[What the task requires]: Going line by line through the data below, report how many lines include the word "traiter", with nothing added.

------ Available records ------

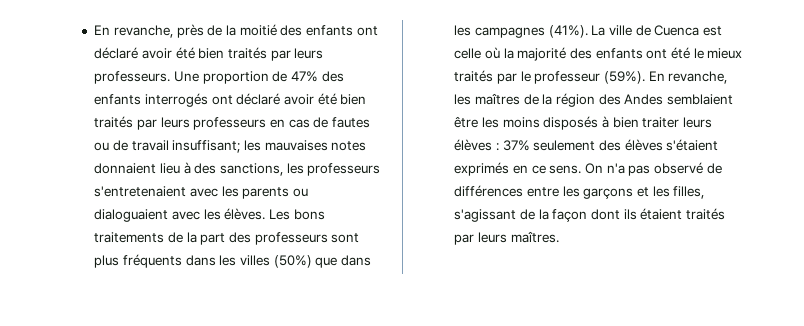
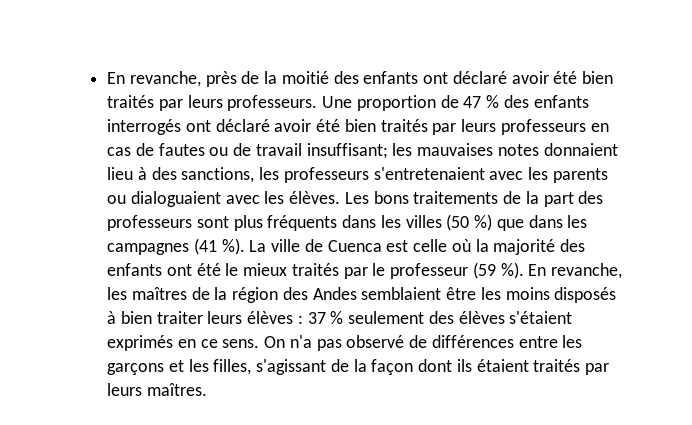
- Une proportion de 47% des enfants interrogés ont déclaré avoir été bien traités par leurs professeurs en cas de fautes ou de travail insuffisant; les mauvaises notes donnaient lieu à des sanctions, les professeurs s'entretenaient avec les parents ou dialoguaient avec les élèves.
+ Une proportion de 47 % des enfants interrogés ont déclaré avoir été bien traités par leurs professeurs en cas de fautes ou de travail insuffisant; les mauvaises notes donnaient lieu à des sanctions, les professeurs s'entretenaient avec les parents ou dialoguaient avec les élèves.
- Les bons traitements de la part des professeurs sont plus fréquents dans les villes (50%) que dans les campagnes (41%).
+ Les bons traitements de la part des professeurs sont plus fréquents dans les villes (50 %) que dans les campagnes (41 %).
- La ville de Cuenca est celle où la majorité des enfants ont été le mieux traités par le professeur (59%).
+ La ville de Cuenca est celle où la majorité des enfants ont été le mieux traités par le professeur (59 %).
- En revanche, les maîtres de la région des Andes semblaient être les moins disposés à bien traiter leurs élèves : 37% seulement des élèves s'étaient exprimés en ce sens.
+ En revanche, les maîtres de la région des Andes semblaient être les moins disposés à bien traiter leurs élèves : 37 % seulement des élèves s'étaient exprimés en ce sens.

------

[Finished exercise]: 2